Gamescom and Nvidia have revealed some interesting details to the world, and have not left VR sitting alone in the corner.
Jason Paul – general manager for Nvidia – has stepped forward to talk about their GPU’s, and how they plan to raise performance of all VR applications with their latest technology.
To build the best graphics platform for VR, you need 3 things:
- Build amazingly fast GPU’s with the latest Geforce GTX processors.
- Build client software that optimizes your experience in VR.
- Help developers make great games with the Nvidia’s latest developer software development kits.
According to Jason, with their latest GPU’s called Maxwell architecture – the ones that have started with GTX 750 and upwards – they have finally managed to design a technology that allows them to accelerate rendering for VR. Nvidia calls it multi-resolution shading.
What is it?
When you wear Oculus headset, you see that between the screens there are lenses. They are the ones that help you give a wider field of view and much more comfortable VR experience. However, they distort the image also. For you to be able to see the screen normally, Oculus software does a counter distortion that takes the rendered image and makes them look ever weirder.

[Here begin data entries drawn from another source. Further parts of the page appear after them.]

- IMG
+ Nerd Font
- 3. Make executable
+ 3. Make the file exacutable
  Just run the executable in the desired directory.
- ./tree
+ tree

But when you look at it, everything will appear normal.
The problem with that is, developers waste time and energy to generate pixels that you will actually never see.
Here is where Gameworks VR’s multi-resolution shading comes to save the day.

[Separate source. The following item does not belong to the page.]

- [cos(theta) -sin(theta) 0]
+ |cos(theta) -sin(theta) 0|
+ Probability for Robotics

It divides the image into a grid with nine viewports, where only the center viewport will be at full resolution. That is because your eyes are mostly located there. The other viewports – the edges of the screen – are rendered at reduced quality so that they can also take advantage of VR’s distortion.
Since with this technique it will use less pixels, Tom Peterson – famous engineer at Nvidia – said the following to pcworld:
“It’s between 50 percent and 100 percent less pixel work”
Will the loss of quality be noticeable to us, mortals? No, unless compression quality reduction is cranked up to max.
That means two things. Either you will be able to play VR games without spending tremendous amount of your money on hardware, or quality of VR games is going to go up tremendously. It depends on what developer decides.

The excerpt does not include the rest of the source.